99 is a 2009 Indian Hindi-language crime comedy film directed by Raj and D.K., starring Kunal Khemu, Boman Irani, Soha Ali Khan and Cyrus Broacha. The movie is set in the year 1999, with cricket controversies of that year as the backdrop. It was produced and distributed by "People Pictures", and was released on 15 May 2009.

Plot

Sachin (Kunal Khemu) and Zaramud (Cyrus Broacha) are two small-time crooks in Mumbai, who make a living out of duplicating mobile phone sim cards. Due to the overuse of a duplicated sim by a customer, the sim card company and the police are alerted. When the police raid their premises, they destroy all their equipment and escape. In the cat-and-mouse chase that follows, Zaramud breaks into a car along with Sachin to lay the police off their trail. However, the car meets with an accident. Although Sachin and Zaramud manage to escape with minor injuries, the car is damaged beyond repair. AGM (Mahesh Manjrekar), a bookie based out of Mumbai, who is the owner of this car, tracks them down. They are hired to work for AGM till the time they are capable of paying the compensation for the damages.

Rahul (Boman Irani), an executive in a currency exchange company in Delhi, has a penchant for betting and gambling. Rahul visits Mumbai on a conference, and decides to bet on the outcome of an India vs New Zealand cricket match. He borrows money from AGM, after being referred by a Delhi bookie named Bhuval Ram Kuber (Amit Mistry), and bets on India winning the match. However, India loses. In spite of owing money to AGM, Rahul continues in his gambling ways and plays teen patti with JC (Vinod Khanna), who is a big businessman and bookie. After Rahul goes all-in and JC raises on the bet, Rahul identifies JC's bluff and ends up winning. JC jokingly vows to beat Rahul some day.

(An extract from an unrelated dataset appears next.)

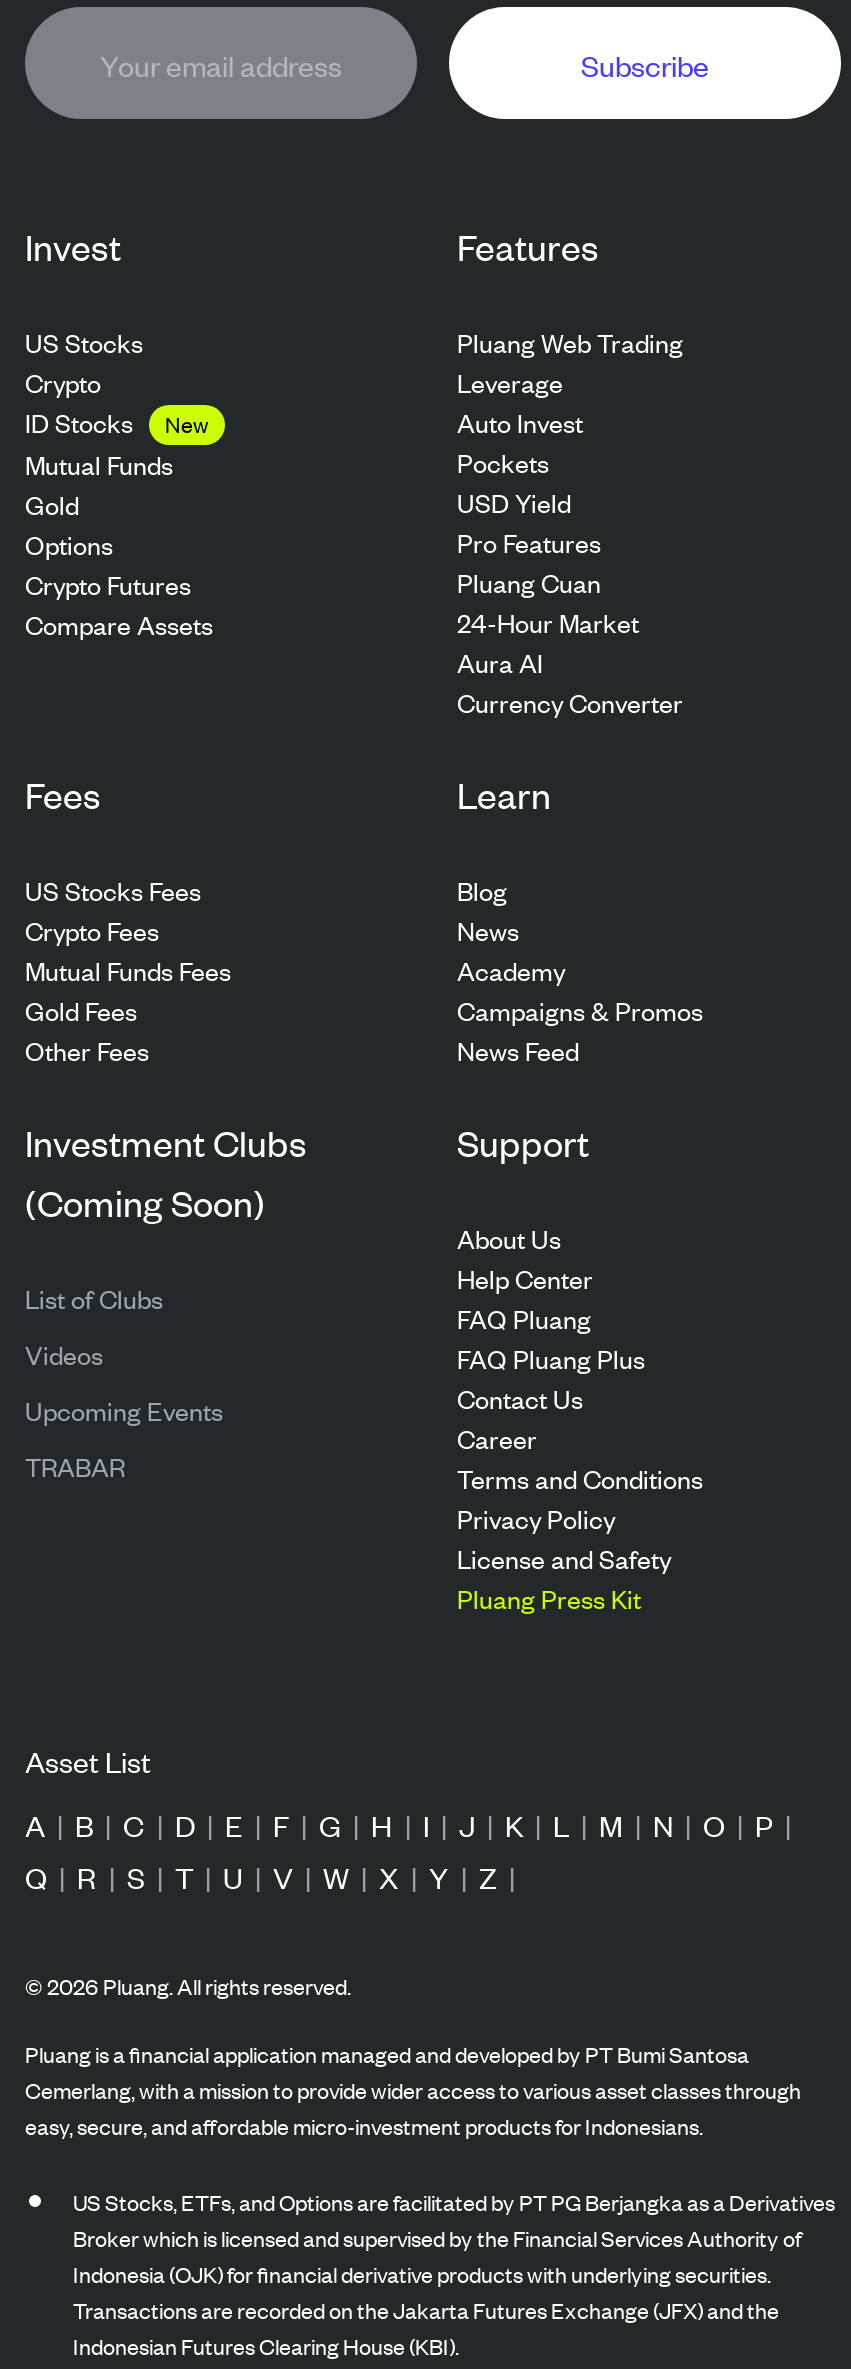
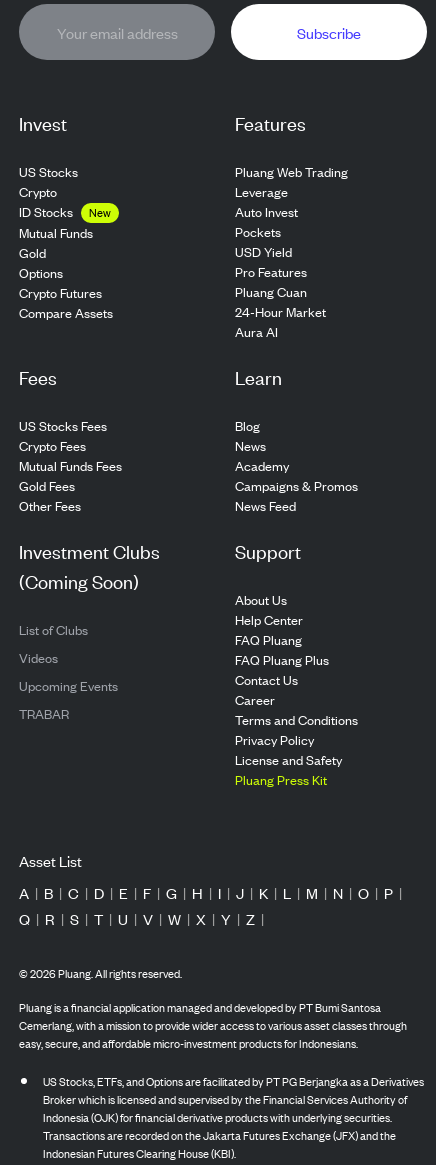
- Currency Converter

Sachin and Zaramud prepare a list of individuals who owe money to AGM. Top of this list is Kewal Pandey (Raja Kapse), a Bhojpuri film actor, and next on the list is Rahul. Since Rahul is based out of Delhi which is outside the area of AGM's operations, AGM sends Sachin and Zaramud to Delhi to retrieve the money Rahul owes him. They reach Delhi and put up in a 5 star hotel. Sachin develops a liking towards Pooja (Soha Ali Khan), who is a floor manager in the hotel. The two bond over their mutual desire of owning an independent business and be their own boss, and Sachin informs Pooja about his idea of owning a coffee-shop someday and 'scoring a century in life'.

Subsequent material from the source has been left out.